Web page edit records
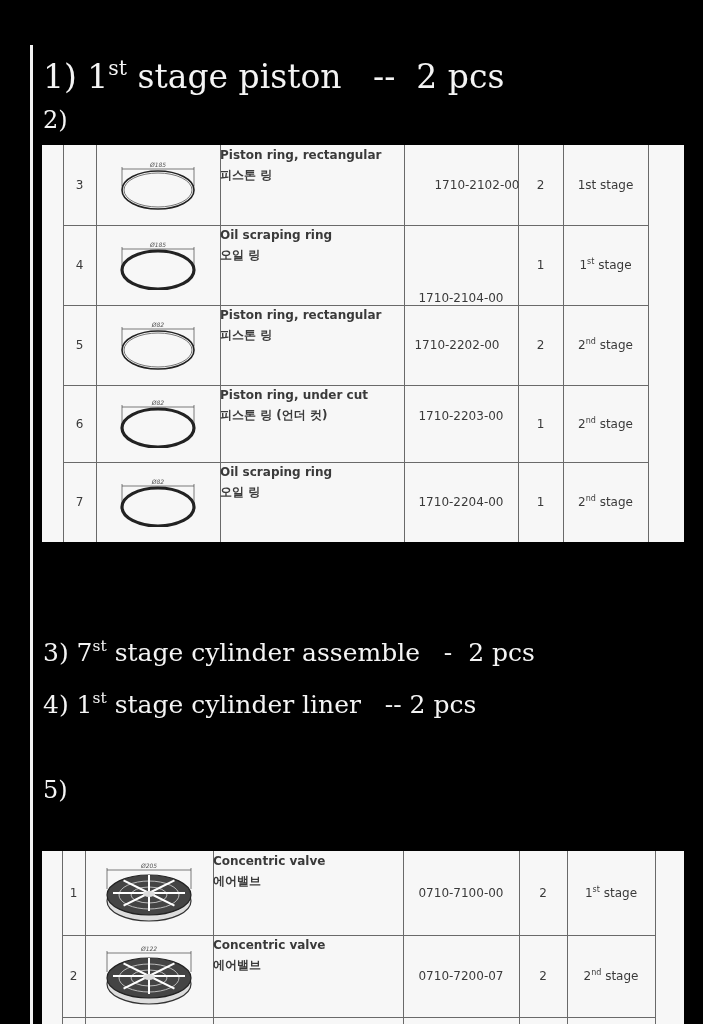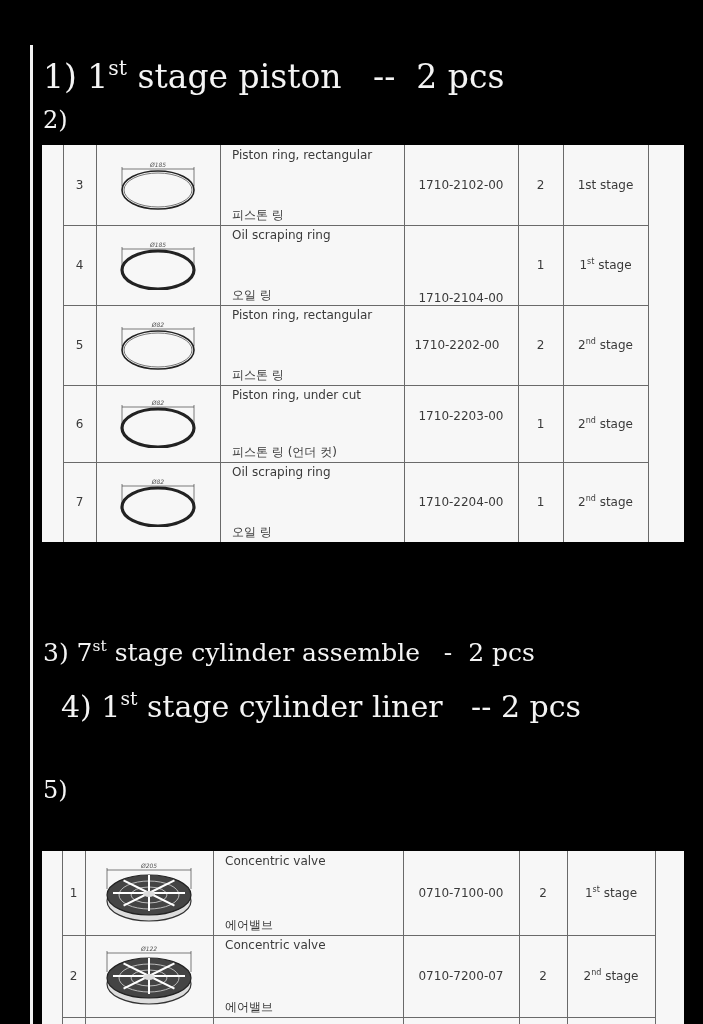--- a/index.html
+++ b/index.html
@@ -9,31 +9,31 @@
   }
   .vline { position:absolute; left:30px; top:45px; width:3px; height:979px; background:#f2f2f2; }
   .heading {
     position:absolute; font-family:"DejaVu Serif", "Liberation Serif", serif; color:#f4f4f4;
     white-space:pre; line-height:1;
   }
   .heading sup { font-size:0.62em; vertical-align:0.65em; line-height:0; }
   .h1 { left:43px; top:60px; font-size:33px; }
   .h2 { left:43px; top:108px; font-size:24px; }
   .h3 { left:43px; top:640px; font-size:25px; }
-  .h4 { left:43px; top:692px; font-size:30px;margin-left:18px; }
+  .h4 { left:43px; top:692px; font-size:25px; }
   .h5 { left:43px; top:778px; font-size:24px; }
 
   .tbl { position:absolute; background:#f7f7f7; }
   .tbl .v { position:absolute; top:0; bottom:0; width:1px; background:#6a6a6a; }
   .tbl .h { position:absolute; height:1px; background:#6a6a6a; }
   .cell {
     position:absolute; display:flex; align-items:center; justify-content:center;
     color:#3a3a3a; font-family:"DejaVu Sans", sans-serif; font-size:12px;
   }
-  .cell.desc { justify-content:space-between; flex-direction:column; align-items:flex-start; padding-left:12px; box-sizing:border-box; }
+  .cell.desc { justify-content:flex-start; flex-direction:column; align-items:flex-start; padding-left:0; box-sizing:border-box;font-weight:bold; }
   .cell.desc span { display:block; line-height:20px; }
   .cell sup { font-size:8px; vertical-align:5px; line-height:0; }
   .ring { display:flex; flex-direction:column; align-items:center; }
   .dim { font-size:6px; color:#555; font-style:italic; margin-bottom:-2px; }
 </style>
 </head>
 <body>
 
 <div class="vline"></div>
 
@@ -65,21 +65,21 @@
             <line x1="76" y1="1" x2="76" y2="20" stroke="#444" stroke-width="0.7"></line>
             <ellipse cx="40" cy="24" rx="36" ry="19" fill="none" stroke="#222" stroke-width="1.6"></ellipse>
             <ellipse cx="40" cy="24" rx="34" ry="17" fill="none" stroke="#555" stroke-width="0.8"></ellipse>
           </svg>
         </div>
       </div>
       <div class="cell desc" style="left: 178px; width: 184px; top: 0px; height: 80px;">
         <span>Piston ring, rectangular</span>
         <span>피스톤 링</span>
       </div>
-      <div class="cell " style="left: 362px; width: 114px; top: 0px; height: 80px;">
+      <div class="cell " style="left: 378px; width: 114px; top: 0px; height: 80px;">
         <span>1710-2102-00</span>
       </div>
       <div class="cell " style="left: 476px; width: 45px; top: 0px; height: 80px;">
         <span>2</span>
       </div>
       <div class="cell " style="left: 521px; width: 85px; top: 0px; height: 80px;">
         <span><span>1st</span><sup></sup><span> stage</span></span>
       </div>
       <div class="cell " style="left: 21px; width: 33px; top: 80px; height: 80px;">
         <span>4</span>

## Problem details
Each entry should be set down exactly, pictures excluded.

## The answer
--- a/index.html
+++ b/index.html
@@ -9,31 +9,31 @@
   }
   .vline { position:absolute; left:30px; top:45px; width:3px; height:979px; background:#f2f2f2; }
   .heading {
     position:absolute; font-family:"DejaVu Serif", "Liberation Serif", serif; color:#f4f4f4;
     white-space:pre; line-height:1;
   }
   .heading sup { font-size:0.62em; vertical-align:0.65em; line-height:0; }
   .h1 { left:43px; top:60px; font-size:33px; }
   .h2 { left:43px; top:108px; font-size:24px; }
   .h3 { left:43px; top:640px; font-size:25px; }
-  .h4 { left:43px; top:692px; font-size:30px;margin-left:18px; }
+  .h4 { left:43px; top:692px; font-size:25px; }
   .h5 { left:43px; top:778px; font-size:24px; }
 
   .tbl { position:absolute; background:#f7f7f7; }
   .tbl .v { position:absolute; top:0; bottom:0; width:1px; background:#6a6a6a; }
   .tbl .h { position:absolute; height:1px; background:#6a6a6a; }
   .cell {
     position:absolute; display:flex; align-items:center; justify-content:center;
     color:#3a3a3a; font-family:"DejaVu Sans", sans-serif; font-size:12px;
   }
-  .cell.desc { justify-content:space-between; flex-direction:column; align-items:flex-start; padding-left:12px; box-sizing:border-box; }
+  .cell.desc { justify-content:flex-start; flex-direction:column; align-items:flex-start; padding-left:0; box-sizing:border-box;font-weight:bold; }
   .cell.desc span { display:block; line-height:20px; }
   .cell sup { font-size:8px; vertical-align:5px; line-height:0; }
   .ring { display:flex; flex-direction:column; align-items:center; }
   .dim { font-size:6px; color:#555; font-style:italic; margin-bottom:-2px; }
 </style>
 </head>
 <body>
 
 <div class="vline"></div>
 
@@ -65,21 +65,21 @@
             <line x1="76" y1="1" x2="76" y2="20" stroke="#444" stroke-width="0.7"></line>
             <ellipse cx="40" cy="24" rx="36" ry="19" fill="none" stroke="#222" stroke-width="1.6"></ellipse>
             <ellipse cx="40" cy="24" rx="34" ry="17" fill="none" stroke="#555" stroke-width="0.8"></ellipse>
           </svg>
         </div>
       </div>
       <div class="cell desc" style="left: 178px; width: 184px; top: 0px; height: 80px;">
         <span>Piston ring, rectangular</span>
         <span>피스톤 링</span>
       </div>
-      <div class="cell " style="left: 362px; width: 114px; top: 0px; height: 80px;">
+      <div class="cell " style="left: 378px; width: 114px; top: 0px; height: 80px;">
         <span>1710-2102-00</span>
       </div>
       <div class="cell " style="left: 476px; width: 45px; top: 0px; height: 80px;">
         <span>2</span>
       </div>
       <div class="cell " style="left: 521px; width: 85px; top: 0px; height: 80px;">
         <span><span>1st</span><sup></sup><span> stage</span></span>
       </div>
       <div class="cell " style="left: 21px; width: 33px; top: 80px; height: 80px;">
         <span>4</span>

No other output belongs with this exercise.